BRIEF => Check each line below for the word "none". How many have it? Answer with the number only.

TASK INPUT =>
# # # # #

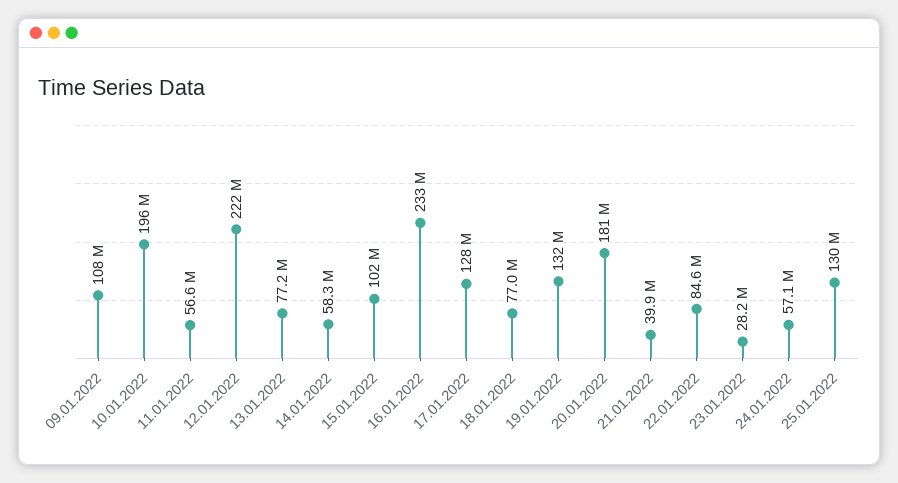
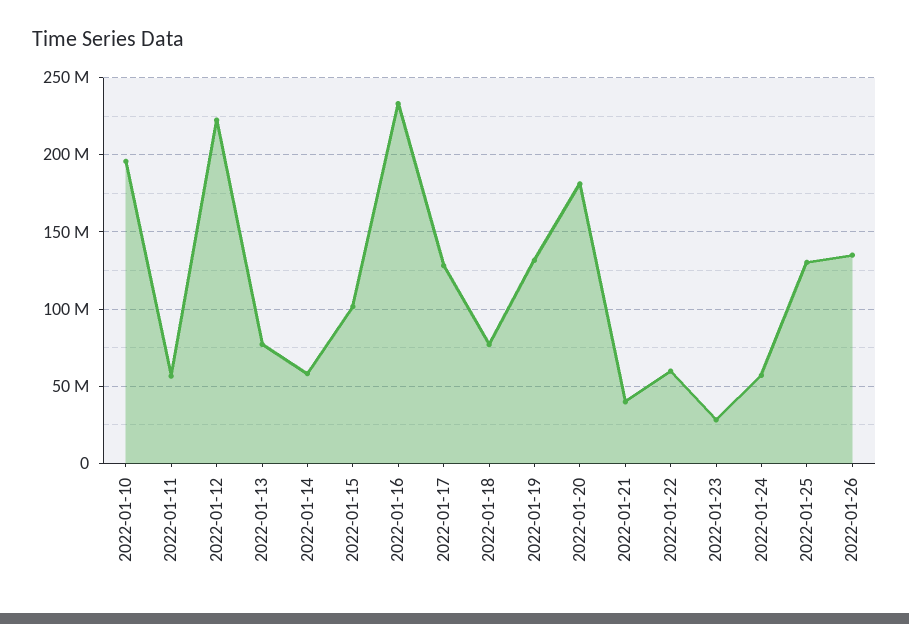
09.01.2022: 108000000 -> none
22.01.2022: 84600000 -> 60000000
2022-01-26: none -> 135000000

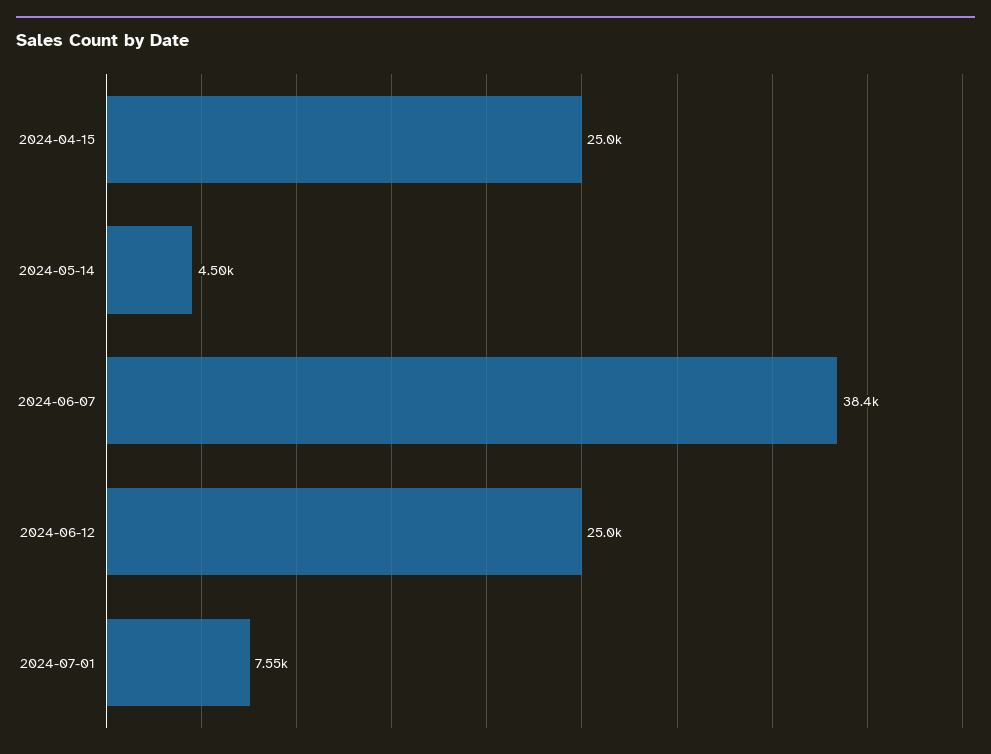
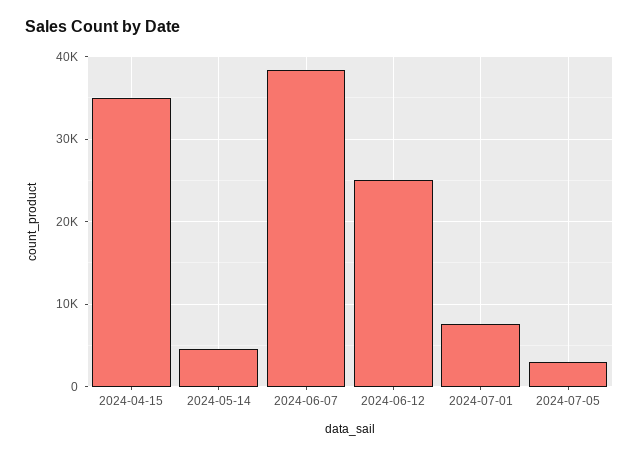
2024-04-15: 25000 -> 35000
2024-07-05: none -> 3000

# # # # #

RESULT OF THE TASK => 3